An icon of fire with the hand of a person on the bottom left corner.

The Raiding Economy

February 4, 2026 1 min read

[expand]The cavalry raids served economic as well as military purposes:

The livestock capture provided immediate wealth—horses, cattle, sheep taken during raids enriched victorious warriors, the captured animals could be integrated into tribal herds or traded, the economic incentive motivated participation in military operations beyond mere defensive necessity. The raiding economy created wealth redistribution mechanism supplementing agricultural production.

The ransom demands generated revenue—captured enemies could be ransomed back to their communities, the wealthy captives commanded substantial payments, the ransom system created incentive to capture rather than kill high-value targets.
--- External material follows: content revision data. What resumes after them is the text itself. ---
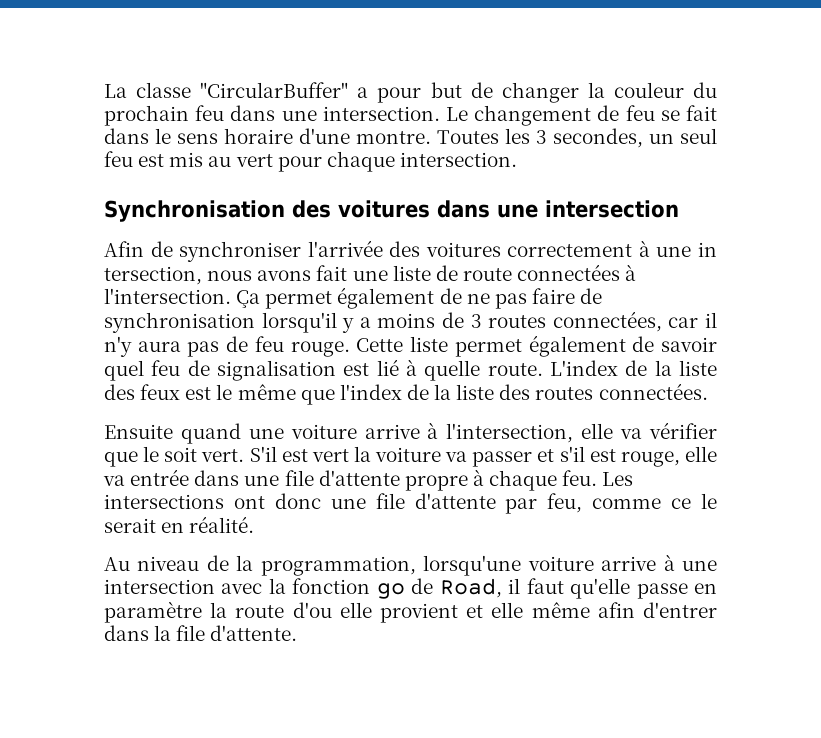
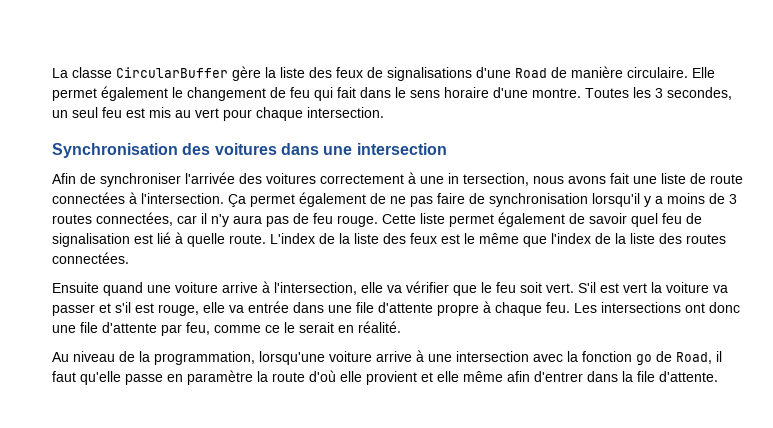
[200,82,718,103] [104,105,469,126] "CircularBuffer" a pour but de changer la couleur du prochain feu dans une intersection. Le -> [116,66,715,81] [52,86,183,101] CircularBuffer gère la liste des feux de signalisations d'une Road de manière circulaire. Elle permet également le
[660,110,680,121] se -> [314,87,333,101] qui
(160, 454) none -> [496,282,516,293] feu
[292,602,332,618] d'ou -> [309,370,336,382] d'où

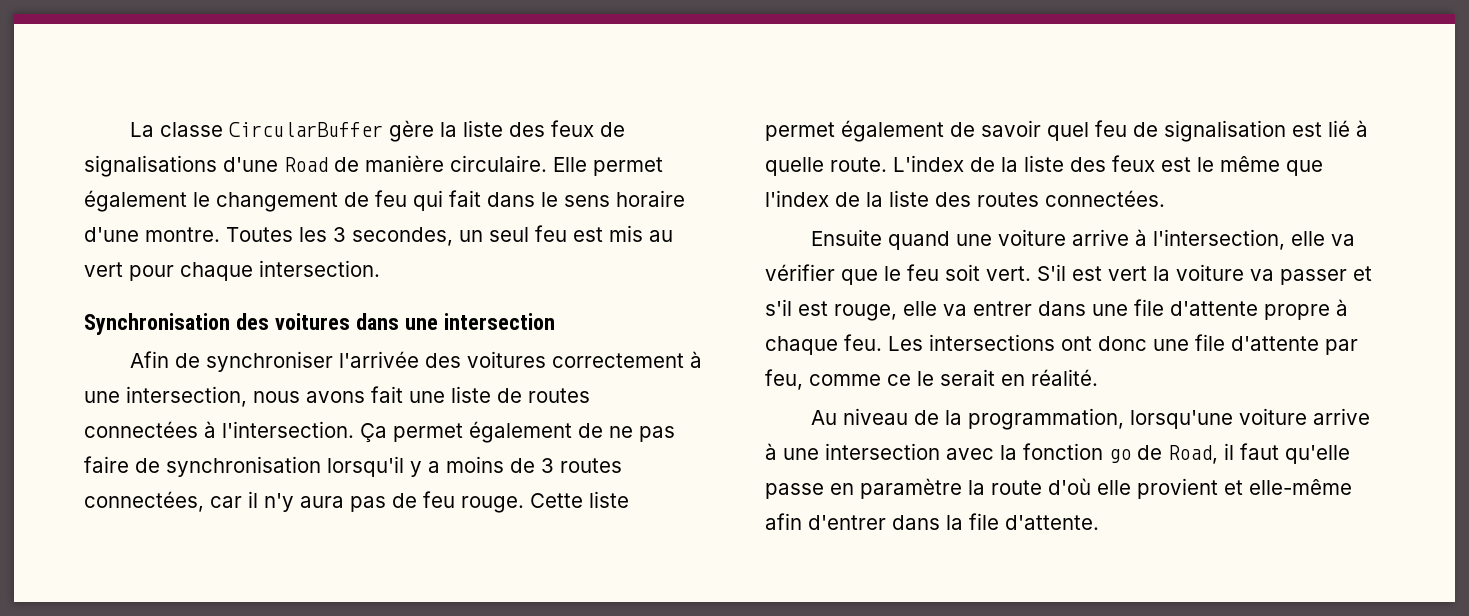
[448,173,529,186] in tersection, -> [126,386,247,407] intersection,
[710,174,743,184] route -> [528,388,590,403] routes
[248,301,289,313] entrée -> [973,301,1032,316] entrer
[437,371,503,382] elle même -> [1249,479,1352,495] elle-même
This economic logic modified combat behavior—the warrior who captured nobleman alive earned more than warrior who killed him.

The trade disruption imposed economic costs—raiding key routes forced traders to pay for safe passage or avoid regions entirely, the economic damage pressured enemies to negotiate rather than continuing hostilities, the strategic raiding could achieve political objectives without requiring complete military victory.

The resource denial prevented enemy exploitation—burning crops, destroying infrastructure, driving off livestock prevented enemies from using conquered territories’ resources, the scorched earth tactics created economic burden on occupying forces, the denial strategy made conquest expensive reducing invaders’ enthusiasm for persistent campaigns.